TASK GOAL: Look in the data below for the line that has "ARMSTRONG SD | School Nbr.: 4575 -> 6575", then print exactly every line from there through the line that has "AGORA CYBER CS | School Nbr.: 7858 -> 7856", leaving pictures out.

# # # #

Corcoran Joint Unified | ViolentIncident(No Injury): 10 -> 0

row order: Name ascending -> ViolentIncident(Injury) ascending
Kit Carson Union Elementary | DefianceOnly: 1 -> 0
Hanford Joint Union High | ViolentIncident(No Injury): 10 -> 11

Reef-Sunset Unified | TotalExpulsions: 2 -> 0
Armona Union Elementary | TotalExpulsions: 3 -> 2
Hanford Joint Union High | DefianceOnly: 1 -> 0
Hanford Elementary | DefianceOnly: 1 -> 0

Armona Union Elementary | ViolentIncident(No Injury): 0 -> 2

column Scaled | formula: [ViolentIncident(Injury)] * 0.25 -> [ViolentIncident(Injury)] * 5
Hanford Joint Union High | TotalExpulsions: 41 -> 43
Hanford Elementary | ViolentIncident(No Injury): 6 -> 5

# # # #

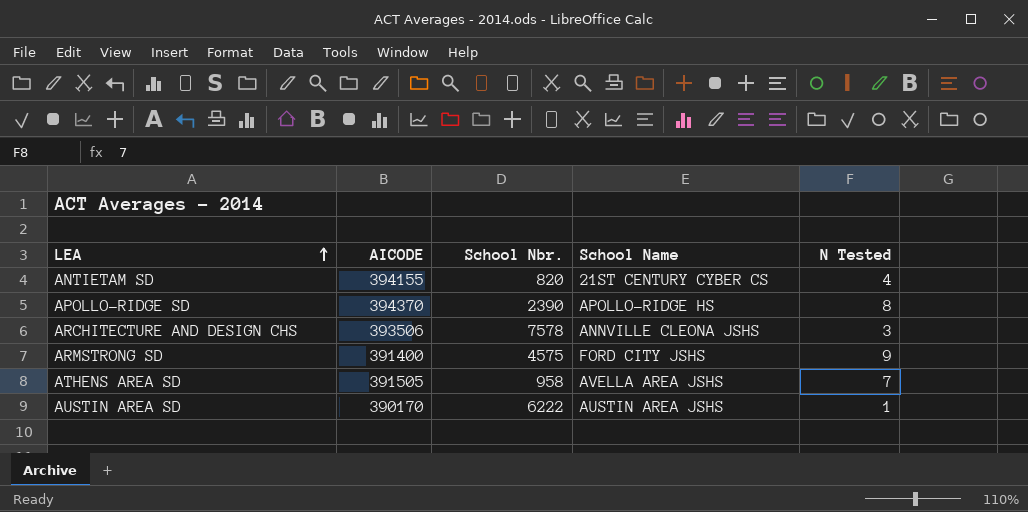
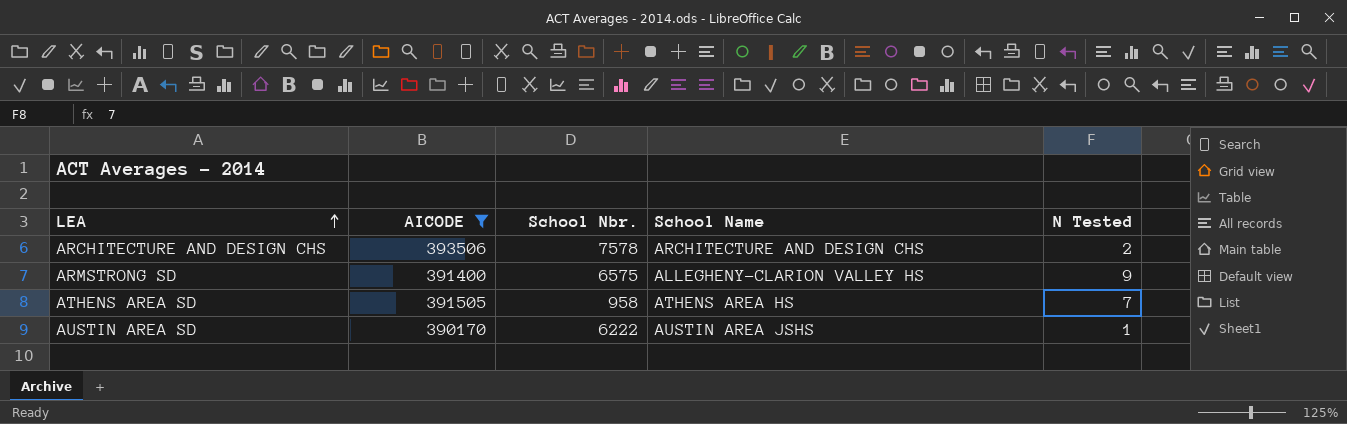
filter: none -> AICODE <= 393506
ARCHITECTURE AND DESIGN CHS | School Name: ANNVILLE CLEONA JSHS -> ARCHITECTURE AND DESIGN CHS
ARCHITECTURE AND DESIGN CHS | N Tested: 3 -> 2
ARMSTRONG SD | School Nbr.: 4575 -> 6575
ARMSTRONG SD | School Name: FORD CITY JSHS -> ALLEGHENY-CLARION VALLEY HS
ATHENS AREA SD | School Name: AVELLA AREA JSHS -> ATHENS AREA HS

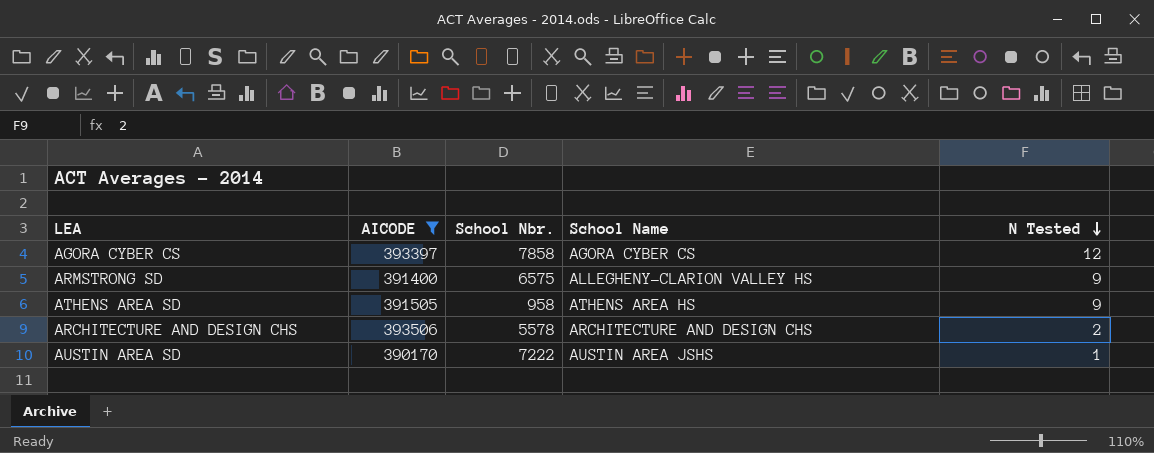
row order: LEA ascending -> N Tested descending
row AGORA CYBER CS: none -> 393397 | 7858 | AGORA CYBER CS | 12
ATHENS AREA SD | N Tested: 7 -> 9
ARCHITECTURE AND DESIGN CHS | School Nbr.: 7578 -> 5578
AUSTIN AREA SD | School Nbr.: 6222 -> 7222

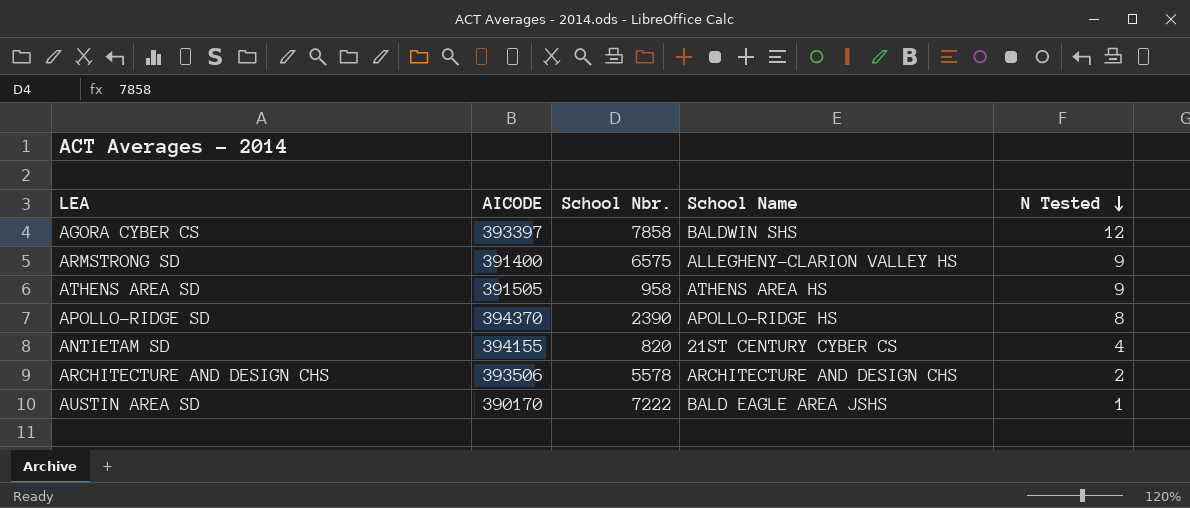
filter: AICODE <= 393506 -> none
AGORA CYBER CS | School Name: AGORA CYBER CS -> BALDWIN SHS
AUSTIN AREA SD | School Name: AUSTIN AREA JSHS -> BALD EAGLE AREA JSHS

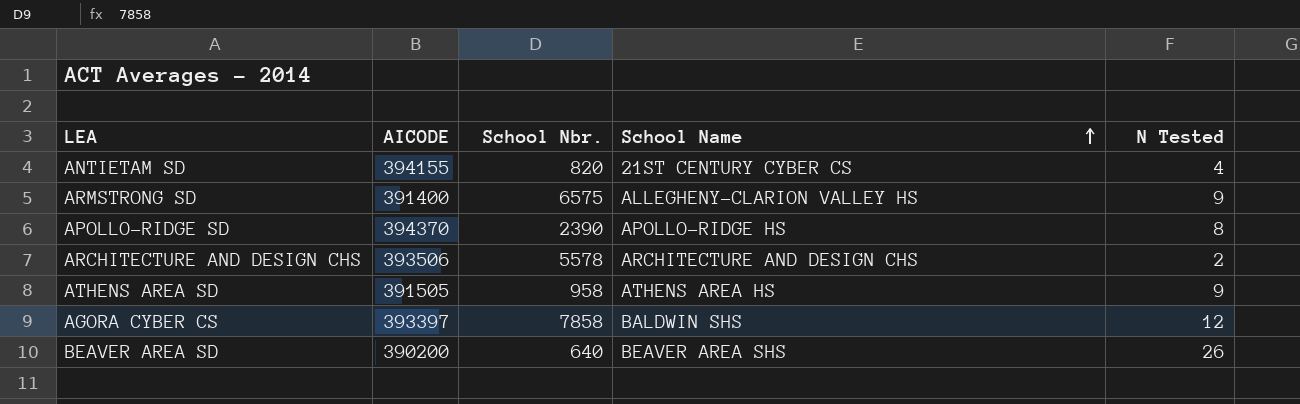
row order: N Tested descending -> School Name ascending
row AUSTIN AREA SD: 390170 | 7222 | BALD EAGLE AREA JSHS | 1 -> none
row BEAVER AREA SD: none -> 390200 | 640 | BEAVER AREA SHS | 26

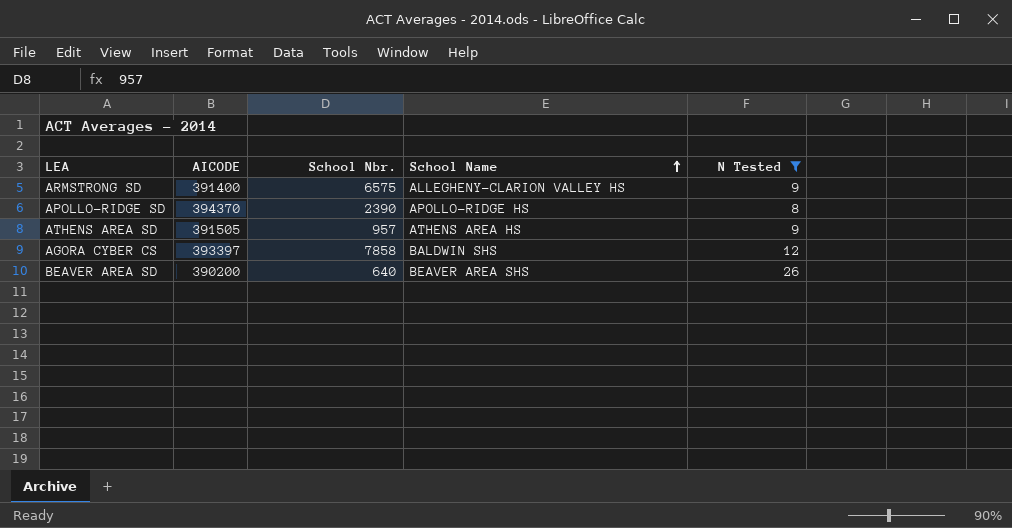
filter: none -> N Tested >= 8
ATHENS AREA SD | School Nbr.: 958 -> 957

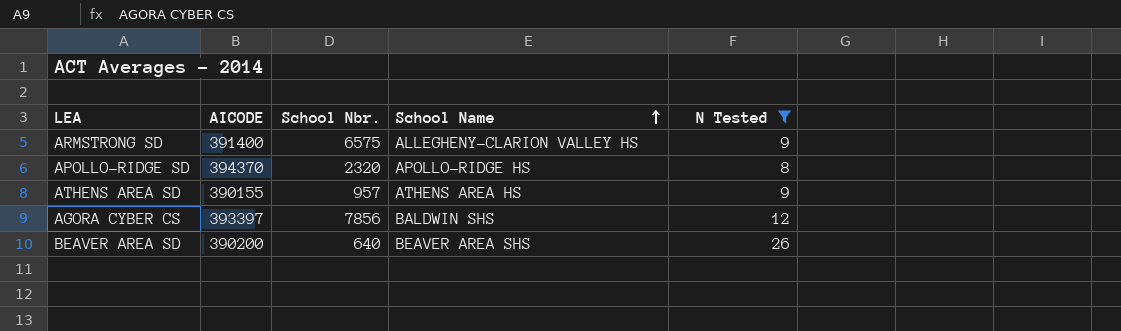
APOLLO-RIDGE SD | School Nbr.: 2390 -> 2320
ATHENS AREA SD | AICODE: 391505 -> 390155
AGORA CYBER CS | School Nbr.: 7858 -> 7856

# # # #

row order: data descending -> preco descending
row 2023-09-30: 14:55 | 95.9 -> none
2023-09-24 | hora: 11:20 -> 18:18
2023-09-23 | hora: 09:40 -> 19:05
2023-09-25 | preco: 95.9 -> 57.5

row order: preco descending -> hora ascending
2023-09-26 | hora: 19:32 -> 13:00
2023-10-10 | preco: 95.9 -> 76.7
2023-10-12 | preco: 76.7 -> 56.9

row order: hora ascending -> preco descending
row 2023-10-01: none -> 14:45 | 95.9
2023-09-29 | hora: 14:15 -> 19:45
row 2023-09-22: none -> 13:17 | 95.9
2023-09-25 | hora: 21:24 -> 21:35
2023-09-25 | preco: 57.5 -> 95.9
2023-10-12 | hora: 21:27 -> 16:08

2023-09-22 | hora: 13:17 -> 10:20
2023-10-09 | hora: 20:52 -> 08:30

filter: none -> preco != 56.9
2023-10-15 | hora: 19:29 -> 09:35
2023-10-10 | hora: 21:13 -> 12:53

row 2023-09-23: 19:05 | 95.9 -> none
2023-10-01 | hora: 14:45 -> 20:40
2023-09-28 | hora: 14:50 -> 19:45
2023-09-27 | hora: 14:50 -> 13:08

# # # #

YOUR RESPONSE:
ARMSTRONG SD | School Nbr.: 4575 -> 6575
ARMSTRONG SD | School Name: FORD CITY JSHS -> ALLEGHENY-CLARION VALLEY HS
ATHENS AREA SD | School Name: AVELLA AREA JSHS -> ATHENS AREA HS

row order: LEA ascending -> N Tested descending
row AGORA CYBER CS: none -> 393397 | 7858 | AGORA CYBER CS | 12
ATHENS AREA SD | N Tested: 7 -> 9
ARCHITECTURE AND DESIGN CHS | School Nbr.: 7578 -> 5578
AUSTIN AREA SD | School Nbr.: 6222 -> 7222

filter: AICODE <= 393506 -> none
AGORA CYBER CS | School Name: AGORA CYBER CS -> BALDWIN SHS
AUSTIN AREA SD | School Name: AUSTIN AREA JSHS -> BALD EAGLE AREA JSHS

row order: N Tested descending -> School Name ascending
row AUSTIN AREA SD: 390170 | 7222 | BALD EAGLE AREA JSHS | 1 -> none
row BEAVER AREA SD: none -> 390200 | 640 | BEAVER AREA SHS | 26

filter: none -> N Tested >= 8
ATHENS AREA SD | School Nbr.: 958 -> 957

APOLLO-RIDGE SD | School Nbr.: 2390 -> 2320
ATHENS AREA SD | AICODE: 391505 -> 390155
AGORA CYBER CS | School Nbr.: 7858 -> 7856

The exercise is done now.